• [Task objective]
Look through the material below and report every line that includes "specification".

• [Data listing]
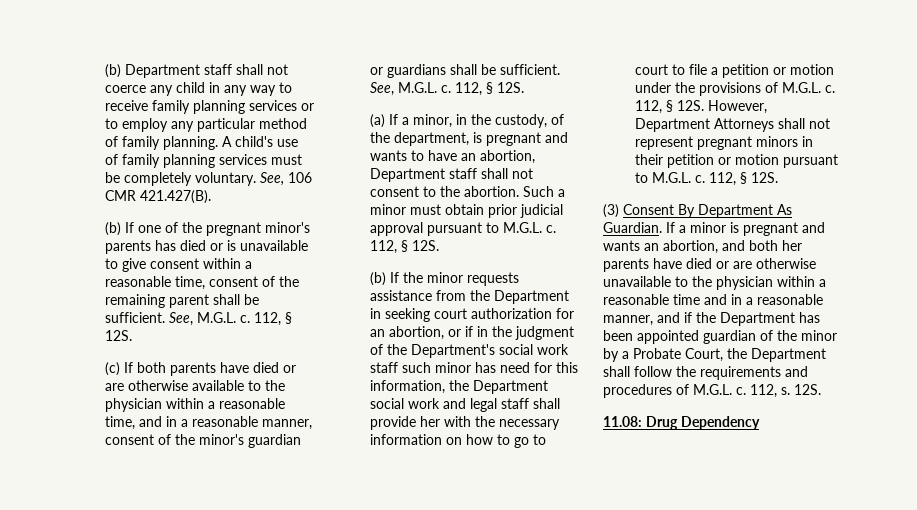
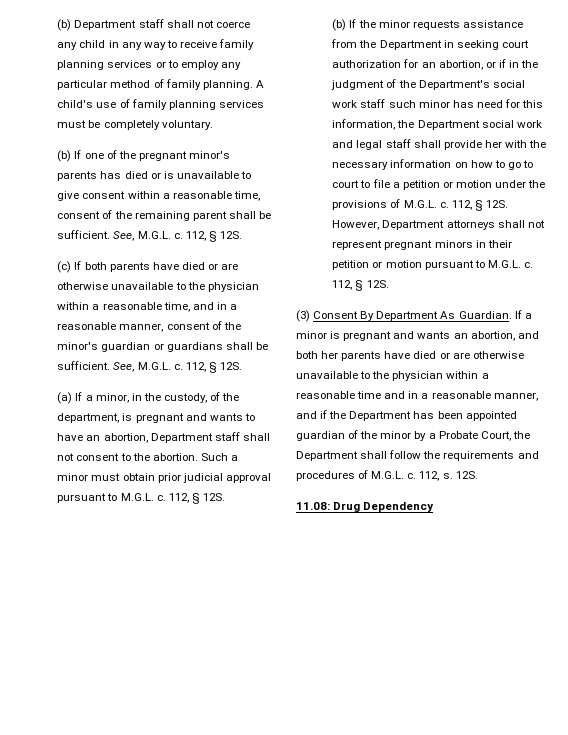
- See, 106 CMR 421.427(B).
- (c) If both parents have died or are otherwise available to the physician within a reasonable time, and in a reasonable manner, consent of the minor's guardian or guardians shall be sufficient.
+ (c) If both parents have died or are otherwise unavailable to the physician within a reasonable time, and in a reasonable manner, consent of the minor's guardian or guardians shall be sufficient.
- However, Department Attorneys shall not represent pregnant minors in their petition or motion pursuant to M.G.L. c.
+ However, Department attorneys shall not represent pregnant minors in their petition or motion pursuant to M.G.L. c.

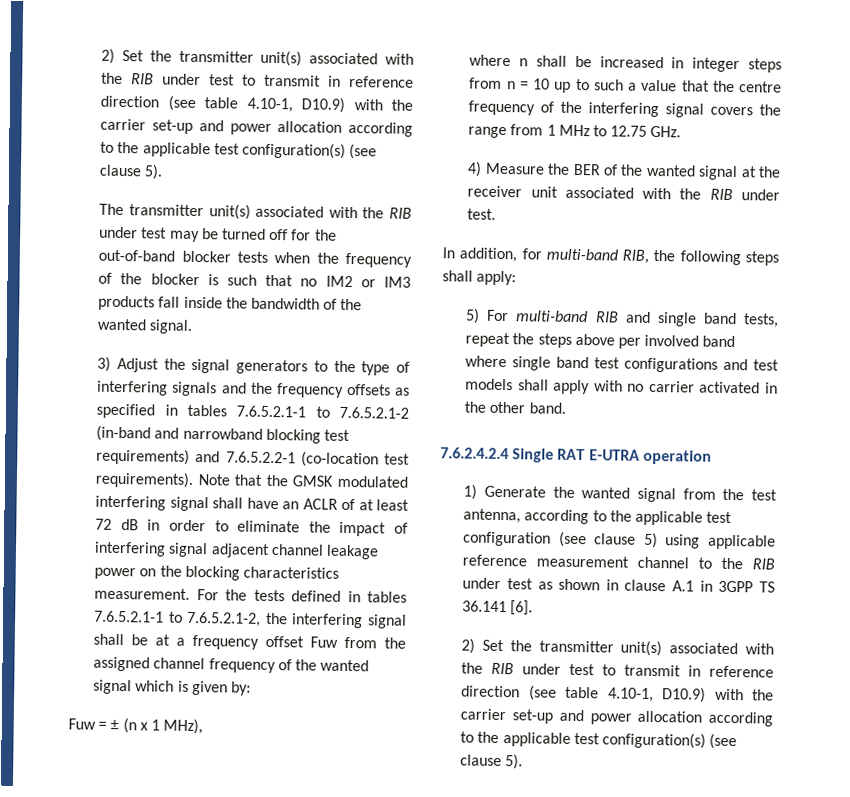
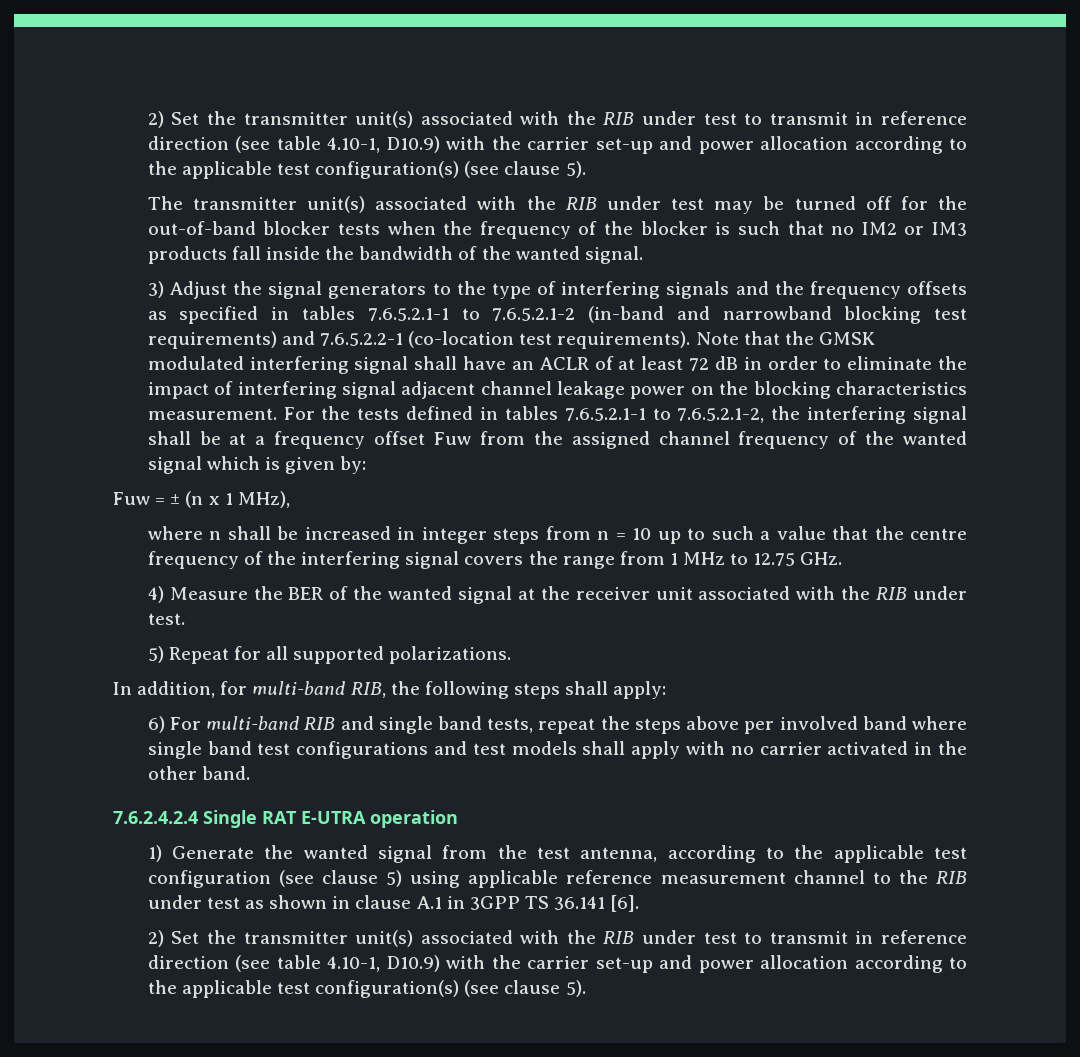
+ 5) Repeat for all supported polarizations.
- 5) For multi-band RIB and single band tests, repeat the steps above per involved band where single band test configurations and test models shall apply with no carrier activated in the other band.
+ 6) For multi-band RIB and single band tests, repeat the steps above per involved band where single band test configurations and test models shall apply with no carrier activated in the other band.

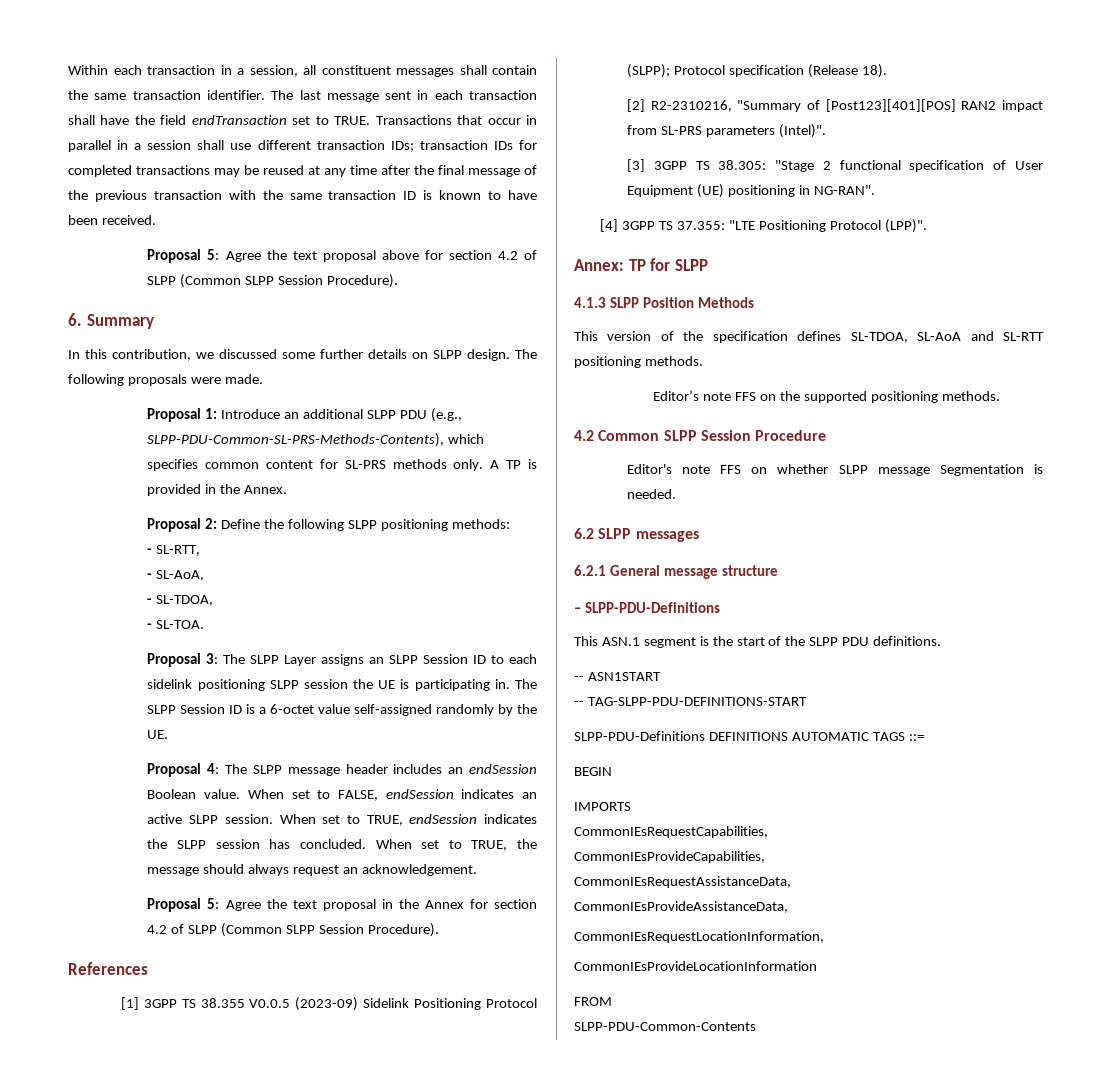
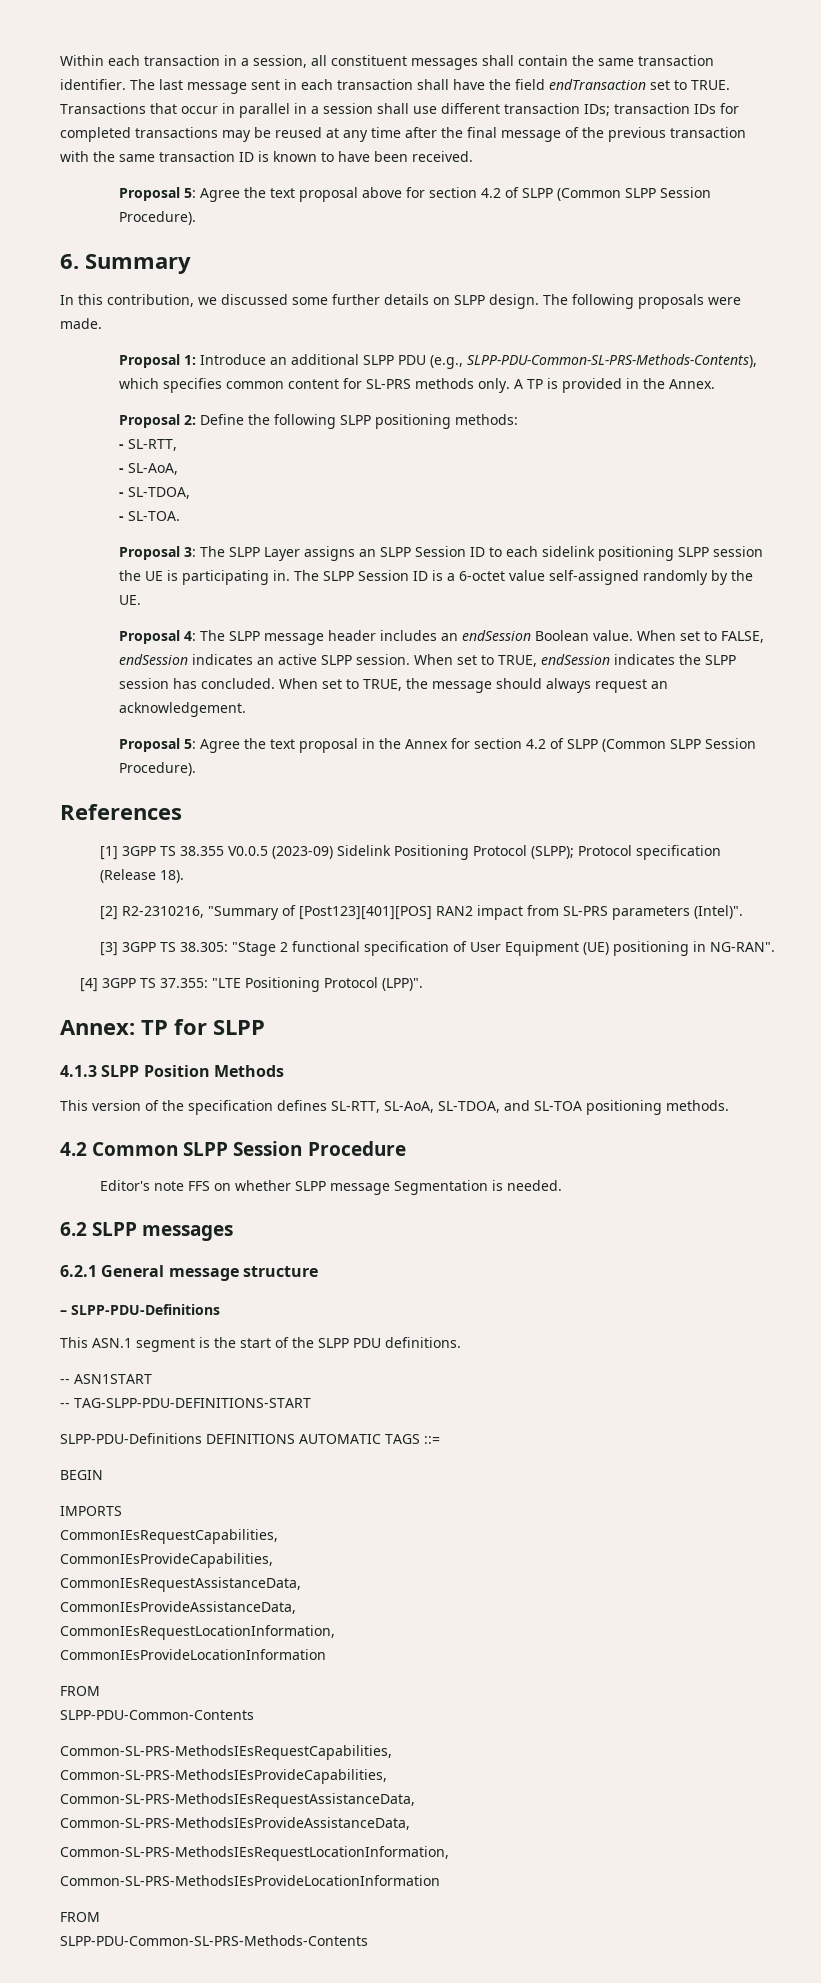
- This version of the specification defines SL-TDOA, SL-AoA and SL-RTT positioning methods.
- Editor’s note FFS on the supported positioning methods.
+ This version of the specification defines SL-RTT, SL-AoA, SL-TDOA, and SL-TOA positioning methods.
+ Common-SL-PRS-MethodsIEsRequestCapabilities,
+ Common-SL-PRS-MethodsIEsProvideCapabilities,
+ Common-SL-PRS-MethodsIEsRequestAssistanceData,
+ Common-SL-PRS-MethodsIEsProvideAssistanceData,
+ Common-SL-PRS-MethodsIEsRequestLocationInformation,
+ Common-SL-PRS-MethodsIEsProvideLocationInformation
+ FROM
+ SLPP-PDU-Common-SL-PRS-Methods-Contents

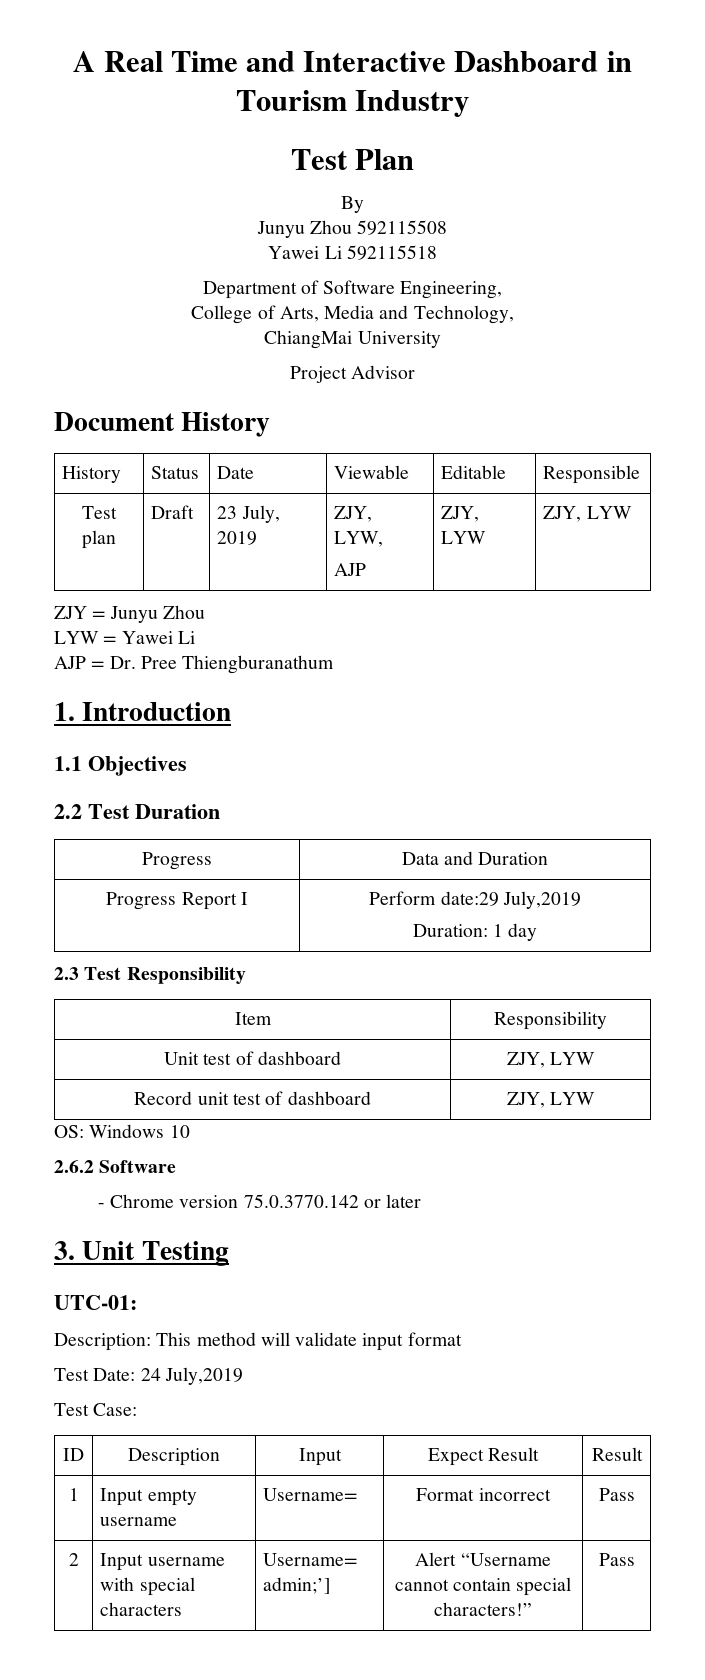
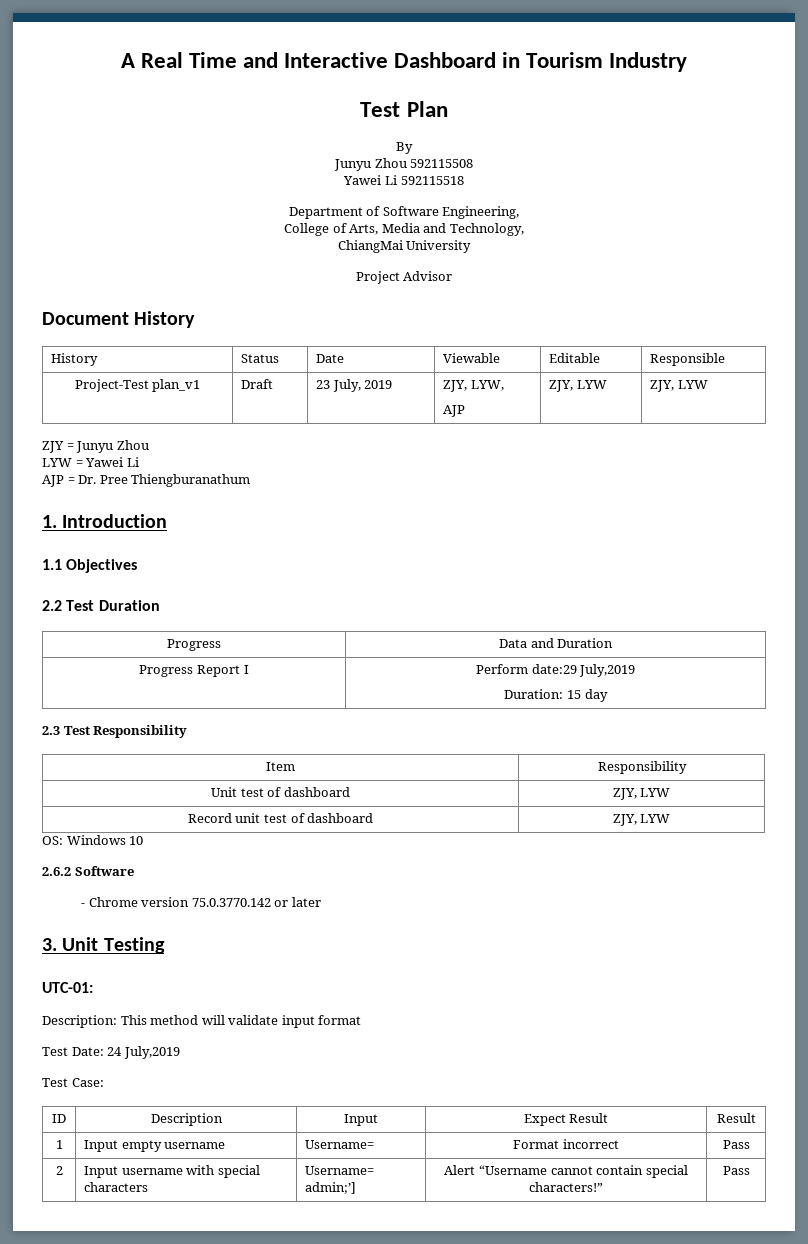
- Test plan | Draft | 23 July, 2019 | ZJY, LYW,
+ Project-Test plan_v1 | Draft | 23 July, 2019 | ZJY, LYW,
  Progress Report I | Perform date:29 July,2019
- Duration: 1 day
+ Duration: 15 day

• [Output of the exercise]
- This version of the specification defines SL-TDOA, SL-AoA and SL-RTT positioning methods.
+ This version of the specification defines SL-RTT, SL-AoA, SL-TDOA, and SL-TOA positioning methods.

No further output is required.